AN: The first chapter of my brand new Silent Hill fanfiction, after an extended hiatus from . It's set in 1993, just before Walter begins his ten hearts murders. Walter, Vincent and Claudia are all students at Pleasant River university. And yes, I'm aware that this sounds like the premise for a bad sitcom. I'm running with the timeline that used to be up on Nursery Cryme (I think), so it's also set immediately pre SH2. I'm probably going to take poetic license with some of the smaller chronological details and mythologies, so no complaining. It'll be a good read, regardless, I promise. This is the first serious story I've written solo in a very long time that's not a one-shot, and updates might, at times, be few and far between, but I'll keep working at it.
The foppish young man leaned back in his monstrously uncomfortable plastic chair, removed his glasses, and pinched the bridge of his nose sharply with a deep sigh. Staring out of the window with blurry vision, he rubbed his temples, took another swig of cold coffee and thought longingly of the springy mattress waiting for him in his dorm room at the university halls of residence. It was almost midnight, and the library was near deserted. He cursed whichever member of the college faculty had come up with the brilliant idea of making the study facilities open all night during exam period. It meant he had no conceivable excuse whatsoever for avoiding his coursework. The dank little building, with its polyester charmlessness and the low hum and bright glare of the computer monitors called to his academic conscience and prevented him from hitting the local bars, or hitting the hay. He was, of course, taking far too many subjects. He had really overshot his bolt this semester. How utterly typical of him, an overgrown schoolboy with far too much to prove. He was in his third year here, and hadn't matured in the slightest. It was, perhaps, a sheer effort of will on his part to resolutely avoid becoming a serious scholar, no matter how adept he might have been in the role. He replaced his spectacles and glared murderously at the numbers and figures laughing at him from his notes. It wasn't that the module in accountancy he was taking was difficult, just that it was all so tedious. Still, it needed to be done. It was a skill which, he felt certain, would be equally as useful as learning about the local history and superstitions, or his private theology lessons. He felt enormously grateful for his education; there had only been two Wish House scholarship places available, and he'd taken one with ease. The other one had gone to that utter cretin, and all round Oedipal weirdo, Sullivan, but he didn't feel too insulted by this association, because he was well aware that his dirty mac wearing comrade from the orphanage had made his way into Mother Dahlia's affections with his freakish devotion to The Order and anything they chose to spoon feed him. Vincent, on the other hand, was quite assured that he had been chosen for his intellect, not his piety.

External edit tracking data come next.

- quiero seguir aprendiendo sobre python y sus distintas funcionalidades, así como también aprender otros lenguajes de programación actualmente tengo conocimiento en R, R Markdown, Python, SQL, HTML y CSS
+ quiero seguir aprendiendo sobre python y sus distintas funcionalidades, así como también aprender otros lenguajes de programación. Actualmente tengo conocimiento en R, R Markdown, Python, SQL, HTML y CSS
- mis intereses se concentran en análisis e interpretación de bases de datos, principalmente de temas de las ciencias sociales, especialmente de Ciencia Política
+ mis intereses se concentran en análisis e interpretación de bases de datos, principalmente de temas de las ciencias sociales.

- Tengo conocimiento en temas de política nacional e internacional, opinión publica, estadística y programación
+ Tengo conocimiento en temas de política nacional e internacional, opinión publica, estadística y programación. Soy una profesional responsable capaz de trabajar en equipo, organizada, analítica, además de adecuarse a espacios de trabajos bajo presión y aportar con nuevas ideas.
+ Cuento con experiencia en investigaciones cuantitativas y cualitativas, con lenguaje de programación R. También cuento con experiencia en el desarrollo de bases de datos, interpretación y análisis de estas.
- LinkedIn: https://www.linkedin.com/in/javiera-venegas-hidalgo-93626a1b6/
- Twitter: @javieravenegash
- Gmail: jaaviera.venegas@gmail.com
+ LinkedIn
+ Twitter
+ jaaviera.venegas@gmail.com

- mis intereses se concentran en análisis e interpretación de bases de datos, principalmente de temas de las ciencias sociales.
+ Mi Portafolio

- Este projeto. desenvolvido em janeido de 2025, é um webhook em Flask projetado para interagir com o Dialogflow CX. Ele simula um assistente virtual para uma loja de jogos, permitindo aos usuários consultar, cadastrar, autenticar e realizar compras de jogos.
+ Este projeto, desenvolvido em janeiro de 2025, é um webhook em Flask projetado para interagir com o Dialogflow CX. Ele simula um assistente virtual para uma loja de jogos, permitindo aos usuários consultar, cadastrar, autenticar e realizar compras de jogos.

Speaking of piety, the third little addition to their august company had been quite the surprise, three years ago when they left Silent Hill for Pleasant River University. The river in question, incidentally, was somewhat less than pleasant, and had a disproportionate number of used condoms floating in it, but this was entirely besides the point. It had been something of a surprise when they reached the bus stop that morning and found their travelling companion to be none other than Leonard Wolf's daughter. Unlike them, she wasn't an orphan, but she'd probably have been better off as one. Wolf, the inexplicably influential, chauvinist, alcoholic pig, had apparently decided to stop using his equally batshit crazy daughter as a punching bag for a few years, and let her get a degree instead. He could only surmise that she was being sent to college for the same reason he and Walter were; they were all earmarked to become future priests and priestesses of The Order. So their education was coming at a very high price indeed; a lifetime of service to a demon worshipping cult. Vincent may have been raised in their orphanage, he may have had their dogma drilled into him for as long as he could remember, but he was not, nor had he ever been, an idiot. All their talk of paradise, of God, of faith, it was all bullshit. They were a cult, and just because their demons and Paradise and rituals happened to be a little more tangible, a little more real than say...downing KoolAid to get on God's spaceship, it didn't mean they were any less mental, albeit in varying degrees. As far as Vincent was concerned, if he'd discovered weird shit going on at the site of an Indian burial ground, he'd have skipped town and left it the fuck alone, not founded a religion. Still, that was Saint Jennifer for you.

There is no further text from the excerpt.